»»
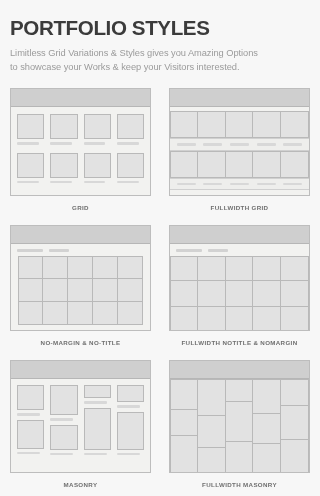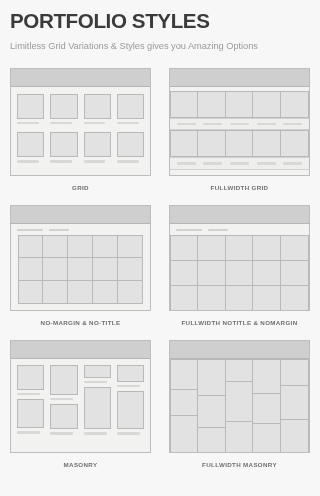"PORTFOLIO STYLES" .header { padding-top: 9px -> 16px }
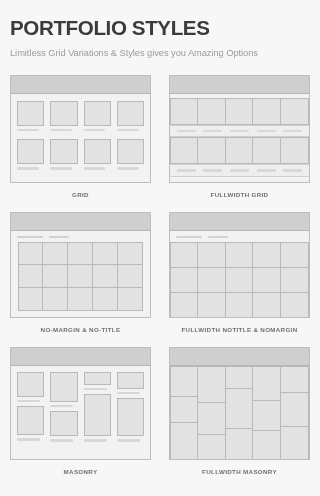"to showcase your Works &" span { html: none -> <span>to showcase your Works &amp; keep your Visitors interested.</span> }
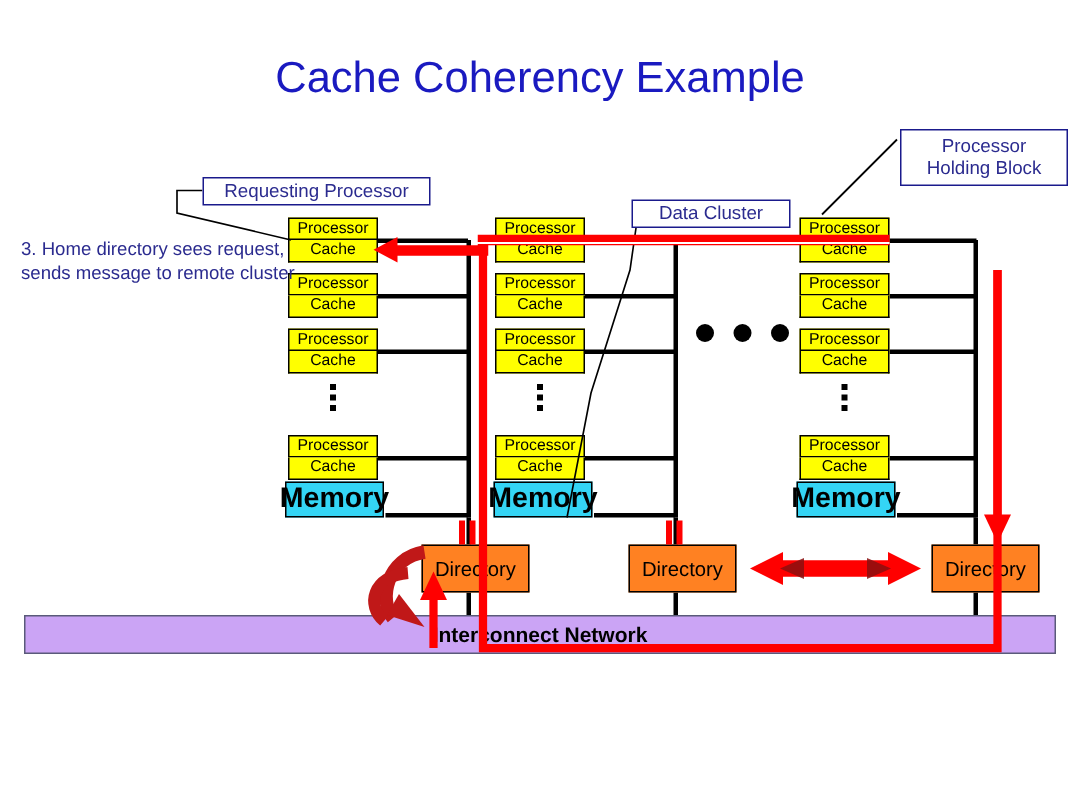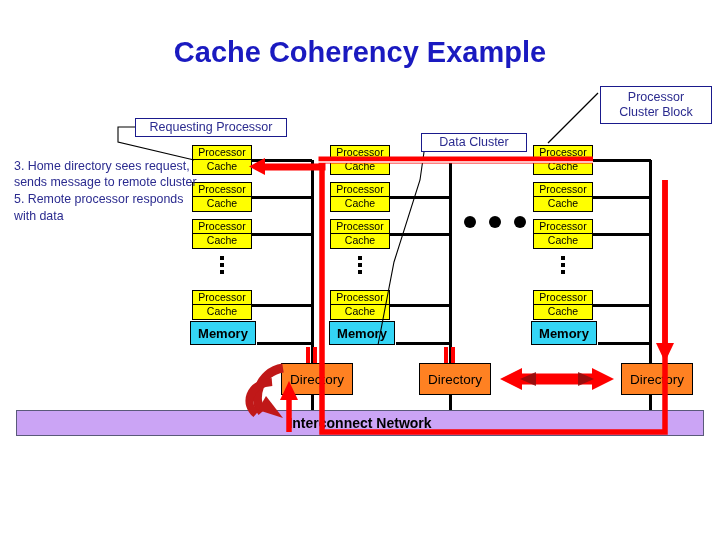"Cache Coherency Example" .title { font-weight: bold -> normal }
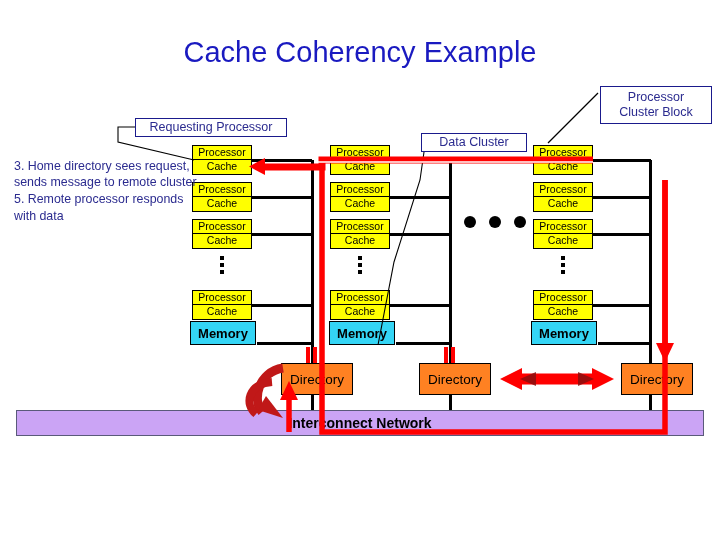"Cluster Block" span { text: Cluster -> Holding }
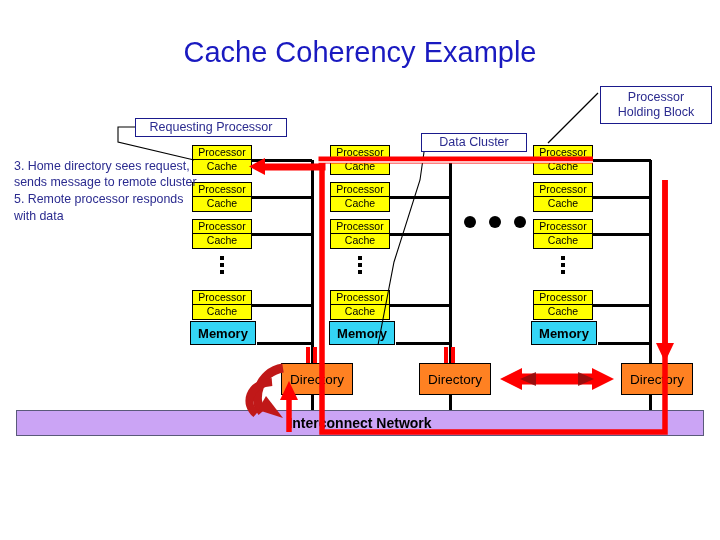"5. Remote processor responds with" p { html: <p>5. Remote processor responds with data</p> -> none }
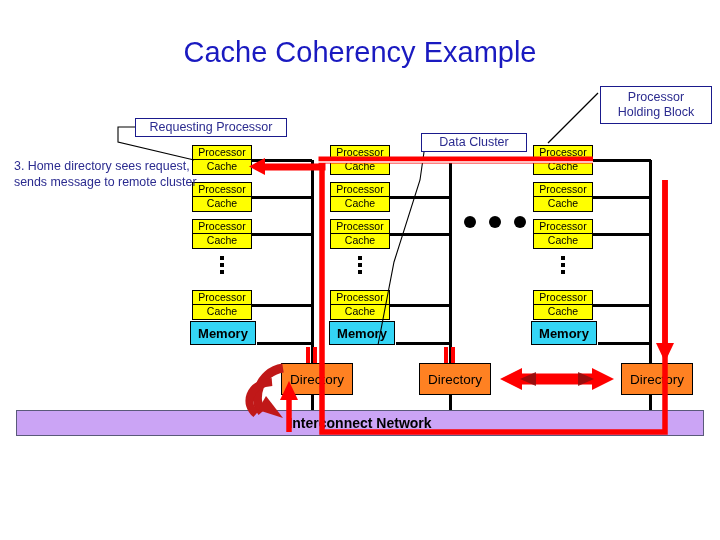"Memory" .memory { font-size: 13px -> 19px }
««
→ ASSIGNED TASK: Once the line containing "html: <p>5. Remote" is found, write it out exactly along with every line after it through the end of the listing, excluding pictures.

→ WRITTEN REPLY:
"5. Remote processor responds with" p { html: <p>5. Remote processor responds with data</p> -> none }
"Memory" .memory { font-size: 13px -> 19px }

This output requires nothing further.